Demyeliniserende ziekten breken de myeline-omhulsels rond zenuwvezels af. Deze myeline-omhulsels zijn echter een voorwaarde voor zoutgeleiding van excitatie. Zonder de myeline schedetreden hoge stroomverliezen op in de internode. Daarom zijn er grotere excitaties nodig voor de axonen om de volgende koordringen te depolariseren via een actiepotentiaal​ Gewoonlijk is na de verliezen het overgedragen actiepotentiaal te klein om als zodanig door het volgende knooppunt te worden herkend. Als gevolg daarvan geeft de veterring de excitatie niet door. Het fenomeen demyelinisatie is ook bekend als demyelinisatie en behoort tot de degeneratieve ziekten. Leeftijdgerelateerde processen, evenals toxische en ontstekingsprocessen, kunnen de markeringen van axonen ongedaan maken, waardoor de saltatorische overdracht van actiepotentialen in gevaar komt. Vitamine tekortkomingen kunnen ook in verband worden gebracht met dit fenomeen. Specifiek te weinig vitamine B6 en vitamine B12 wordt geassocieerd met demyelinisatie. Zo'n vitaminegebrek is vaak aanwezig in alcoholisme, bijvoorbeeld. Demyelinisatie van de zenuwstelsel kan ook voorkomen in de context van drugsmisbruik. De bekendste inflammatoire oorzaak van demyelinisatie van de zenuwen is de auto-immuunziekte multiple sclerose​ Van de patiënt immuunsysteem vernietigt zenuwweefsel in het centrale zenuwstelsel als onderdeel van de ziekte. Andere oorzaken van demyelinisatie kunnen zijn suikerziekte, Lyme or genetische ziekten. Genetische ziekten met demyeliniserende eigenschappen zijn bijvoorbeeld de ziekte van Krabbe, de ziekte van Pelizaeus-Merzbacher en het syndroom van Déjérine-Sottas. De symptomen die gepaard gaan met demyelinisatie van zenuwweefsel zijn afhankelijk van de locatie van de demyelinisatie-laesies. In het centrale zenuwstelsel kan bijvoorbeeld demyelinisatie leiden tot aantasting van de sensorische organen, vooral de ogen.
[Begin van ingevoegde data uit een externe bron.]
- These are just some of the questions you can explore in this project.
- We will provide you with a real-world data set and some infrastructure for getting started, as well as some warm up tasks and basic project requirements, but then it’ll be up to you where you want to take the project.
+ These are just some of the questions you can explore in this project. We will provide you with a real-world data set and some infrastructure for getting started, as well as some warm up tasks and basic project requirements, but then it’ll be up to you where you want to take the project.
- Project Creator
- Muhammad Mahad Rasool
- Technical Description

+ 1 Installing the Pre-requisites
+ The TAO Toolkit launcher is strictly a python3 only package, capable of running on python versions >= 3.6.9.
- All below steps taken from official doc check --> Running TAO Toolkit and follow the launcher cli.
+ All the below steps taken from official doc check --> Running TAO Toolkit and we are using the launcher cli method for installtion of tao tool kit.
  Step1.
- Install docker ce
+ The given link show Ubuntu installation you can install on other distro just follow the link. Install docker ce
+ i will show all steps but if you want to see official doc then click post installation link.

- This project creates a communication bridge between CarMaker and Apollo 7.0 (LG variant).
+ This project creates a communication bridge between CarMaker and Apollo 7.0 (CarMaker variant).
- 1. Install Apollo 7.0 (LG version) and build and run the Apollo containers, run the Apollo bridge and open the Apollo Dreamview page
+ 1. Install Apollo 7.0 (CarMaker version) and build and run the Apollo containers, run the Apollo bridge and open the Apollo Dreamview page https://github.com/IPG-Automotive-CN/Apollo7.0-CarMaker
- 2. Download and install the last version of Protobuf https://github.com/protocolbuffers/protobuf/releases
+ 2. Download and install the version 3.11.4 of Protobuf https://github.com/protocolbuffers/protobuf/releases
Verlamming is ook denkbaar in het geval van demyelinisatie in het centrale zenuwstelsel, aangezien de motorische zenuwbanen en hun controlecentra zich daar bevinden. In het perifere zenuwstelsel wordt demyelinisatie van de zenuwen minder vaak geassocieerd met verlamming. Aan de andere kant kan demyelinisatie van perifere axonen leiden tot gevoelloosheid of andere sensorische stoornissen. De diagnose voor demyeliniserende ziekte wordt gesteld met behulp van beeldvorming zoals MRI​ MRI-beelden tonen doorgaans witte demyeliniserende haarden wanneer contrast wordt toegepast.